One of the hurdles to health literacy is the propensity for healthcare anxiety. This is where patients have fears surrounding being in medical environments or interacting with professionals. Unfortunately, children can be particularly susceptible to this. When not effectively addressed, it can lead to patients delaying getting medical attention or information they need, which may exacerbate matters.  

School nurses have a chance to help identify and mitigate this trait in children. This isn’t just reassuring kids that medical professionals are there to help and guide them. There are common symptoms that can suggest medical anxiety is in place, such as skipping appointments or experiencing a racing heart. School nurses can be mindful of the presence of these in students and note the root causes, like previous negative experiences or misconceptions about specific medical procedures.

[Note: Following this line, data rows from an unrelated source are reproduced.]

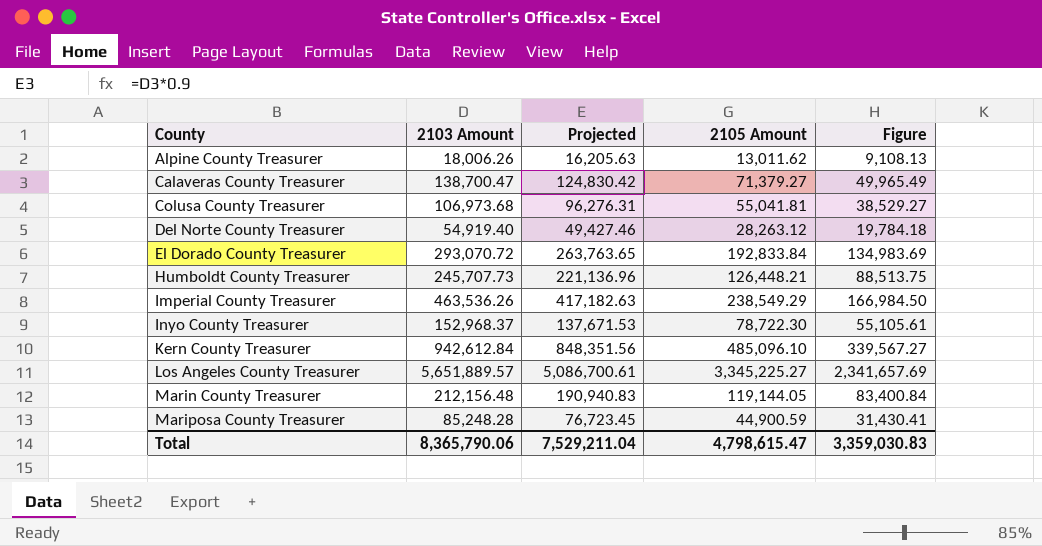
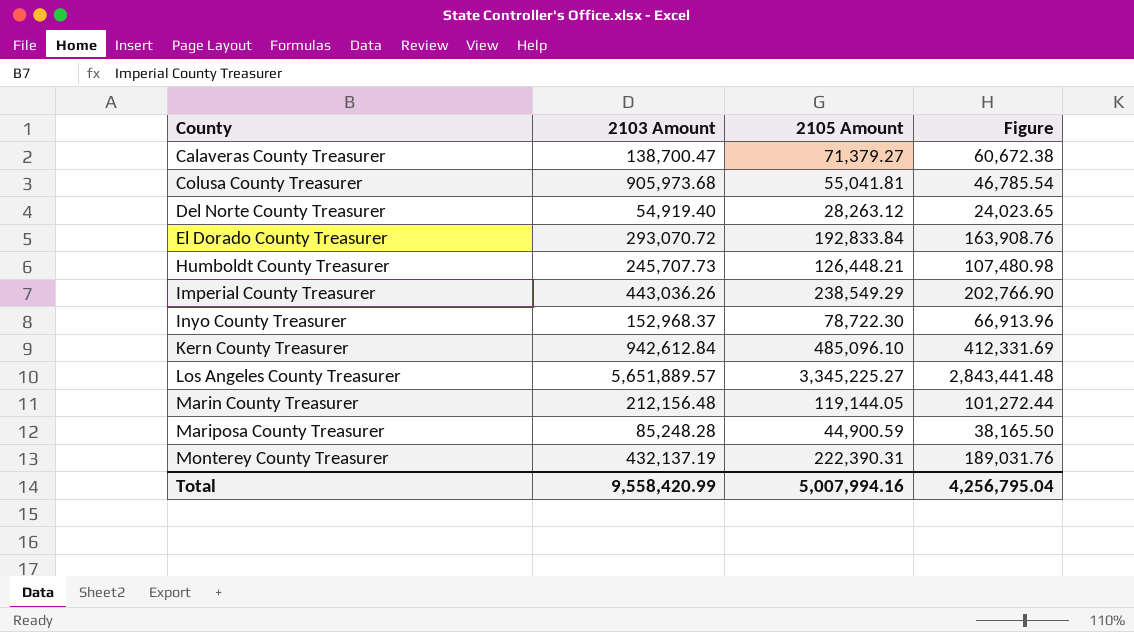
column Projected | formula: [2103 Amount] * 0.9 -> none
column Figure | formula: [2105 Amount] * 0.7 -> [2105 Amount] * 0.85
row Alpine County Treasurer: 18,006.26 | 16,205.63 | 13,011.62 | 9,108.13 -> none
Colusa County Treasurer | 2103 Amount: 106,973.68 -> 905,973.68
Imperial County Treasurer | 2103 Amount: 463,536.26 -> 443,036.26
row Monterey County Treasurer: none -> 432,137.19 | 222,390.31 | 189,031.76
Total | 2103 Amount: 8,365,790.06 -> 9,558,420.99
Total | 2105 Amount: 4,798,615.47 -> 5,007,994.16
Total | Figure: 3,359,030.83 -> 4,256,795.04

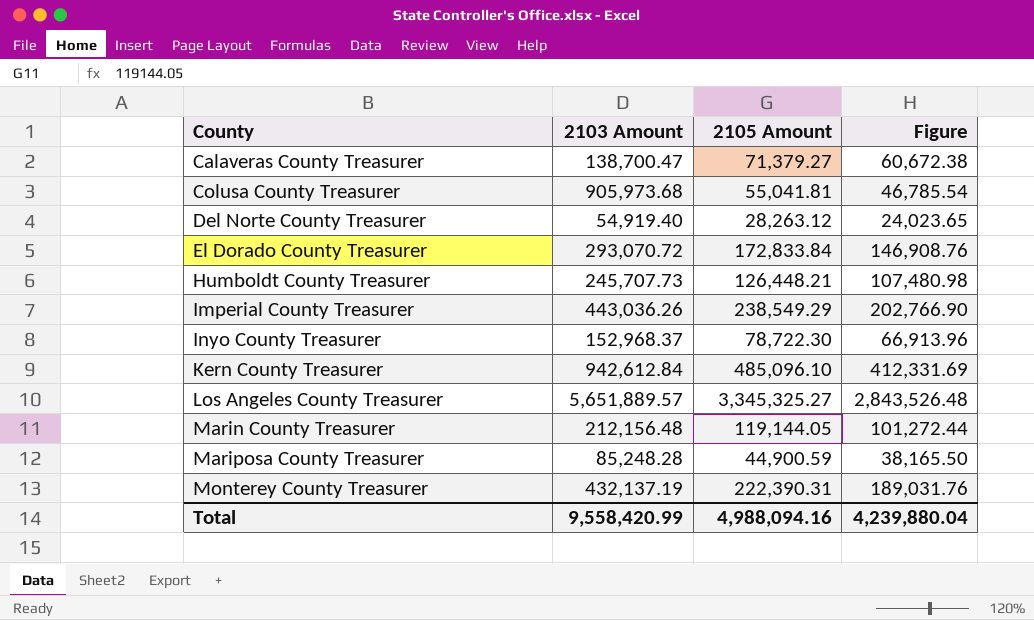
El Dorado County Treasurer | 2105 Amount: 192,833.84 -> 172,833.84
El Dorado County Treasurer | Figure: 163,908.76 -> 146,908.76
Los Angeles County Treasurer | 2105 Amount: 3,345,225.27 -> 3,345,325.27
Los Angeles County Treasurer | Figure: 2,843,441.48 -> 2,843,526.48
Total | 2105 Amount: 5,007,994.16 -> 4,988,094.16
Total | Figure: 4,256,795.04 -> 4,239,880.04

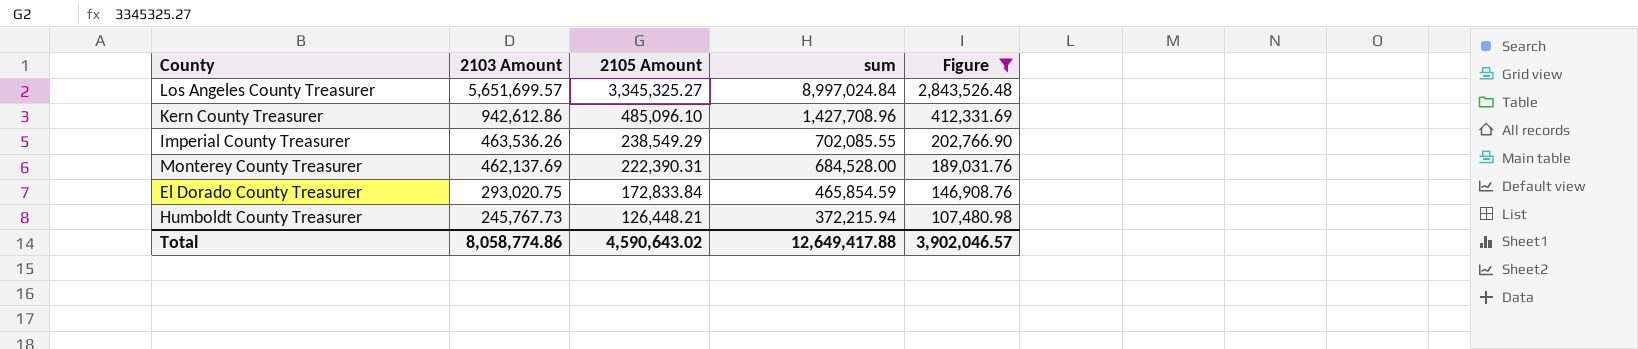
filter: none -> Figure >= 107,480.98
row order: County ascending -> 2103 Amount descending
column sum | formula: none -> [2103 Amount] + [2105 Amount]
Los Angeles County Treasurer | 2103 Amount: 5,651,889.57 -> 5,651,699.57
Kern County Treasurer | 2103 Amount: 942,612.84 -> 942,612.86
Imperial County Treasurer | 2103 Amount: 443,036.26 -> 463,536.26
Monterey County Treasurer | 2103 Amount: 432,137.19 -> 462,137.69
El Dorado County Treasurer | 2103 Amount: 293,070.72 -> 293,020.75
Humboldt County Treasurer | 2103 Amount: 245,707.73 -> 245,767.73
Total | 2103 Amount: 9,558,420.99 -> 8,058,774.86
Total | 2105 Amount: 4,988,094.16 -> 4,590,643.02
Total | Figure: 4,239,880.04 -> 3,902,046.57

School nurses are often able to provide the attention required to address such issues that other medical professionals may not be able to. The fact that the nurse’s office is in the familiar environment of the school can help reinforce that medical spaces are safe. This provides the foundations upon which school nurses can teach children coping mechanisms for their anxiety and provide accurate information about medical care in general.

Conclusion

School nurses are invaluable influencers in children’s development of health literacy skills. Their position in the community enables them to identify key challenges and provide relevant education. They also hold a unique position of trust, which can influence kids’ future interactions with healthcare providers. School nurses have an opportunity to provide the individual support and guidance required to address potentially damaging medical anxiety hurdles. This nuanced role has an early impact on children and the community.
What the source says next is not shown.